Monday, June 1, 2026

University of Iowa physicists have identified a possible driving force behind massive disturbances in the magnetic environment of Mars. 

Yuanzheng Wen
Yuanzheng Wen

In a new study, the researchers analyzed the constituents of Mars’ magnetotail — magnetic plume that extends outward from the planet for more than 1,500 miles. The magnetotail forms when a powerful jet of energy from the sun, called the solar wind, stretches the far side of the red planet’s upper atmosphere. 

Scientists collected data from November 2021 to February 2024 from two spacecraft — NASA’s Mars Atmosphere and Volatile EvolutioN (MAVEN) and Tianwen-1 (TW-1). The spacecraft flew at the same time through two separate regions of Mars’ magnetotail. MAVEN traveled upstream, in the direction of the incoming solar wind, while TW-1 observed downstream, where the solar wind flows past and away from Mars.

Yuanzheng Wen, a graduate student at Iowa and the study’s corresponding author, says scientists believe that on Earth, a process called magnetic reconnection, where the solar wind collides with our planet’s magnetic shield, may trigger electric currents within the magnetotail, motions known as “flapping.” 

He and Jasper Halekas, professor in the Department of Physics and Astronomy, wanted to find out whether magnetic reconnection spawned the flapping observed in Mars’ magnetotail — and perhaps occurred with other planets in the solar system — or whether that process was unique to Earth. 

Data from MAVEN and TW-1 enabled the physicists to determine that approximately two-thirds of flapping events observed by TW-1 coincided with magnetic reconnection signatures logged by MAVEN. 

Jasper Halekas
Jasper Halekas

“We're just in the infancy of what we know, since this is one of the first times that we've been able to do a two-point study of this process,” Halekas says. “But it already tells us that this process can happen not just on Earth but in such a different environment as Mars.”

Wen emphasized that the study shows magnetic reconnection on Mars is a possible — but not definitive — trigger for magnetotail flapping. 

That’s in part because one-third of the flapping events did not coincide with magnetic reconnection. That points to other possible factors, such as the tail being created solely by the solar wind. While solar wind creates the magnetotail, the one-third of uncorrelated flapping events points to it also playing a part in directly causing flapping.  

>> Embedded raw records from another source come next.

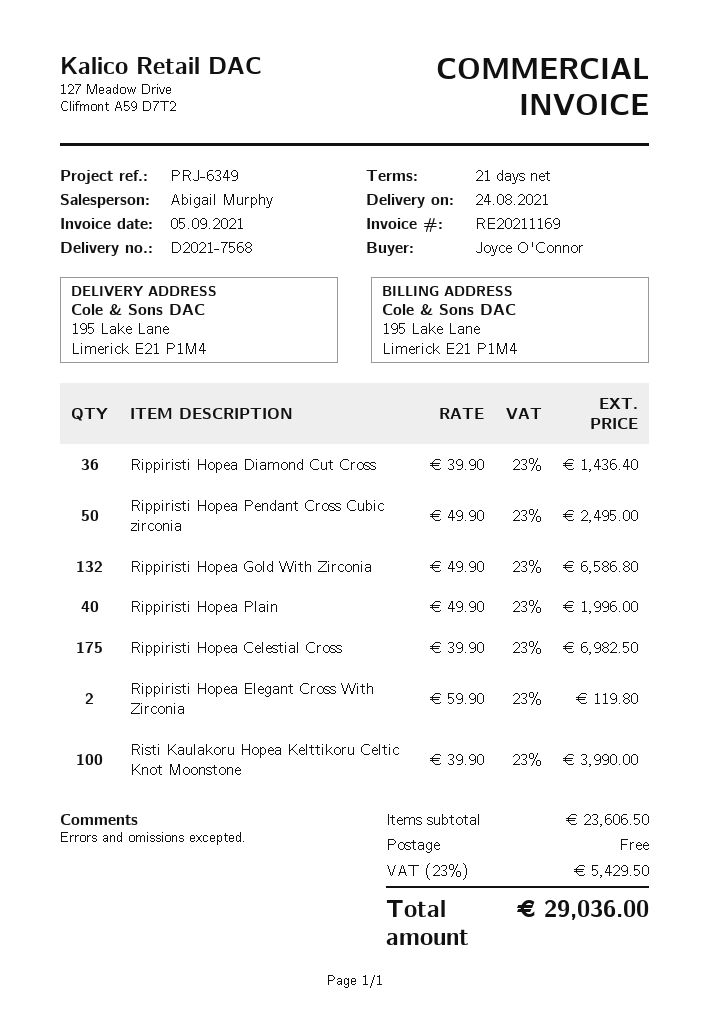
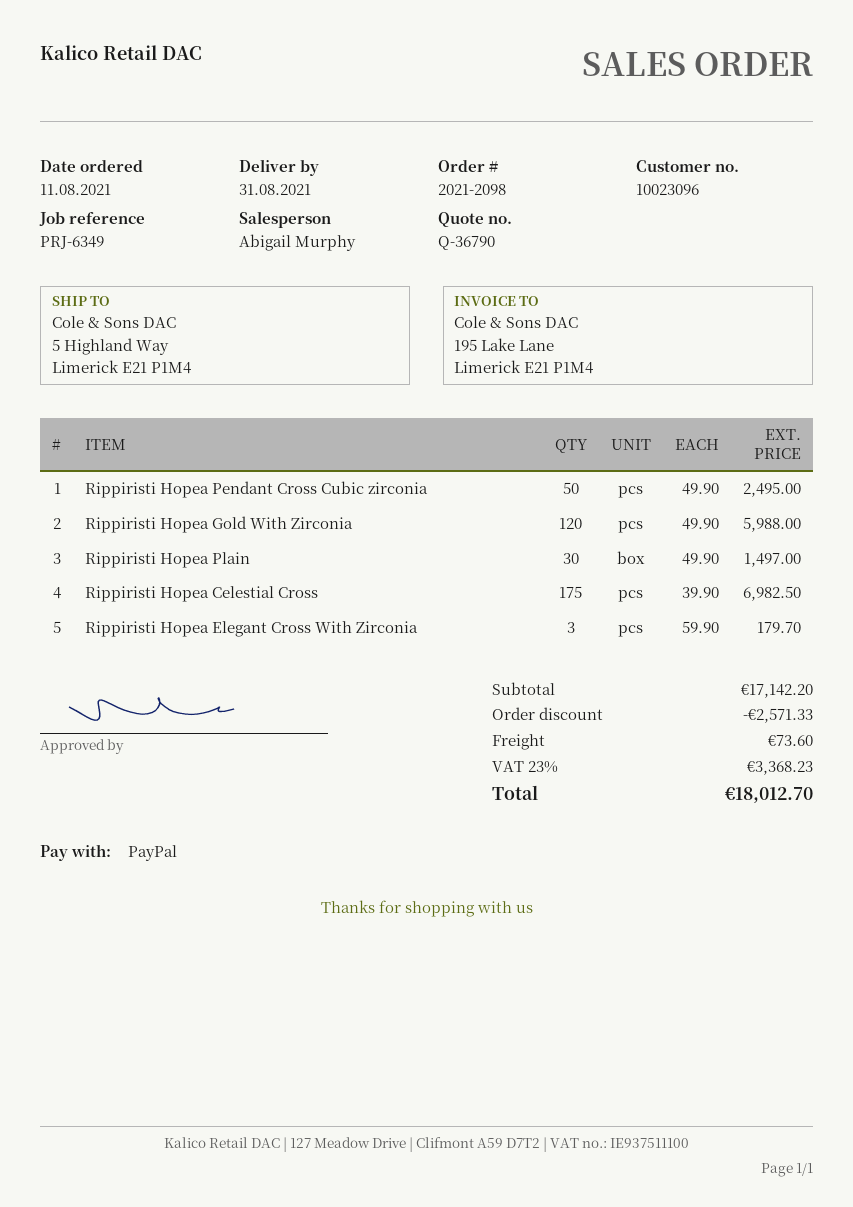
delivery date: 2021-08-24 -> 2021-08-31
ship to: 195 Lake Lane, Limerick E21 P1M4 -> 5 Highland Way, Limerick E21 P1M4
Rippiristi Hopea Diamond Cut Cross: 36 x 39.90 = 1436.40 -> none
Rippiristi Hopea Gold With Zirconia: 132 x 49.90 = 6586.80 -> 120 x 49.90 = 5988.00
Rippiristi Hopea Plain: 40 x 49.90 = 1996.00 -> 30 x 49.90 = 1497.00
Rippiristi Hopea Elegant Cross With Zirconia: 2 x 59.90 = 119.80 -> 3 x 59.90 = 179.70
Risti Kaulakoru Hopea Kelttikoru Celtic Knot Moonstone: 100 x 39.90 = 3990.00 -> none
subtotal: 23606.50 -> 17142.20
discount: none -> 2571.33
shipping: 0.00 -> 73.60
tax: 23% = 5429.50 -> 23% = 3368.23
total: 29036.00 -> 18012.70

Wen said pinpointing the solar wind’s direct influence on Mars may be more difficult because Mars’ atmosphere is different from Earth’s. 

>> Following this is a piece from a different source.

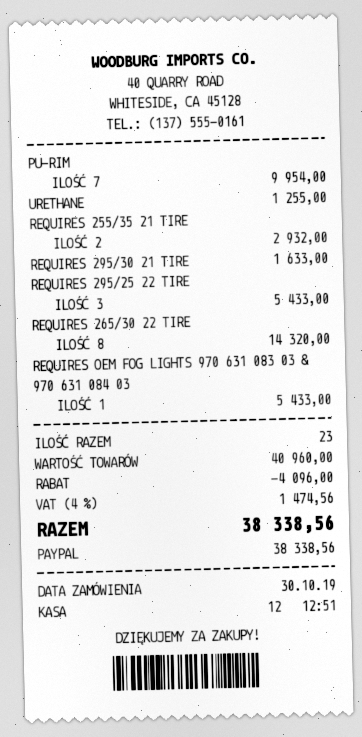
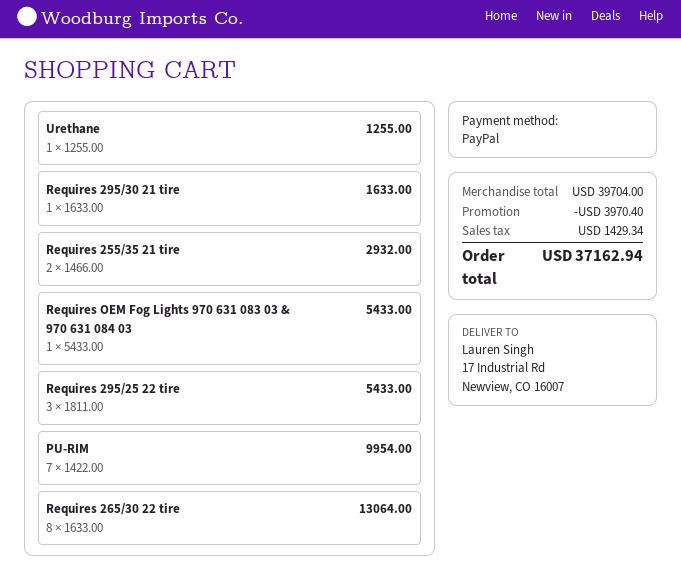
REQUIRES 265/30 22 TIRE: 8 for 14320.00 -> 8 for 13064.00
subtotal: 40960.00 -> 39704.00
discount: 4096.00 -> 3970.40
tax: 1474.56 -> 1429.34
total: 38338.56 -> 37162.94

Earth has a global magnetic field that deflects most charged particles from the solar wind away from the planet. Mars has no global magnetic field; instead, its magnetic field is created by its interaction with the solar wind, leaving that field’s direction, shape, and strength highly sensitive to changes in the solar wind. 

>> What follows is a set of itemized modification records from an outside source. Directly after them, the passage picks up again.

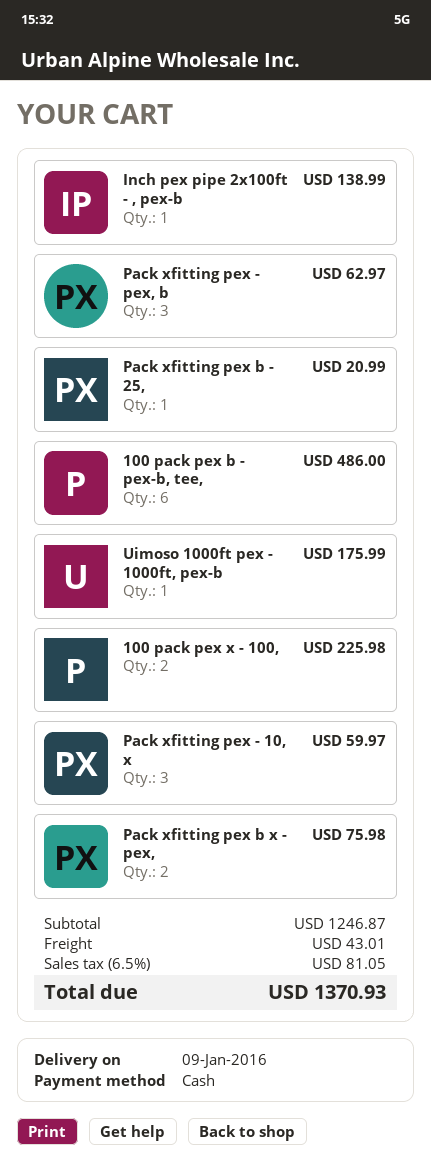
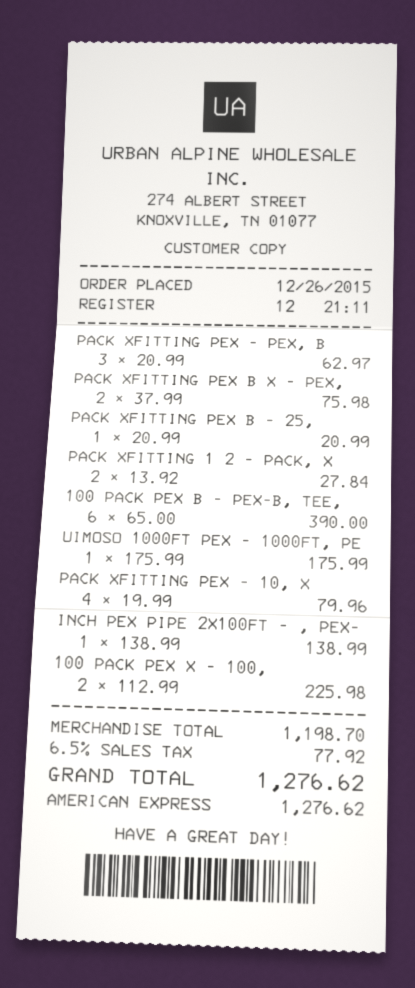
payment method: cash -> American Express
100 pack pex b - pex-b, tee,: 6 for 486.00 -> 6 for 390.00
Pack xfitting pex - 10, x: 3 for 59.97 -> 4 for 79.96
PACK XFITTING 1 2 - PACK, X: none -> 2 for 27.84
subtotal: 1246.87 -> 1198.70
shipping: 43.01 -> none
tax: 6.5% = 81.05 -> 6.5% = 77.92
total: 1370.93 -> 1276.62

Small shifts in magnetic field direction can alter the structure of the tail and create signatures resembling magnetic flapping. Because both MAVEN and TW-1 were positioned within the tail region during the observations, no spacecraft was available to directly measure the solar wind and determine whether changes there created the flapping events. 

The ESCAPADE and MMX missions will allow researchers to make more detailed analyses. ESCAPADE launched in November 2025; MMX will launch later this year. 

“I think we're in a very good time right now because in the past, people had no platform like this with multiple spacecraft to study this. Now, we have several platforms to do so,” Wen says. “I feel fortunate that we have these assets there at Mars to do that.”

The study, “Magnetic Reconnection as a Potential Trigger for Magnetotail Flapping at Mars: Insights From MAVEN and Tianwen1 Observations, was published online April 13 in the journal AGU Advances.

Han-Wen Shen, a postdoctoral research scholar in the Department of Physics and Astronomy at Iowa, is a study co-author. Other authors include Chi Zhang, Jiawei Gao, and Chuanfei Dong, from Boston University; Robert J. Lillis, Yingjuan Ma, Junfeng Qin, Shaosui Xu, David L. Mitchell, and James P. McFadden, from the University of California; Norberto Romanelli, from the University of Maryland; Long Cheng, from the Swedish Institute of Space Physics; Yaxue Dong, David A. Brain, and Shannon M. Curry, from the Laboratory for Atmospheric and Space Physics; Jared R. Espley, from the NASA Goddard Space Flight Center; and Christian Mazelle, from the Université de Toulouse, in France.

The study was funded by NASA through the MAVEN mission. Researchers used publicly available data from TW-1 and had no direct collaboration with China.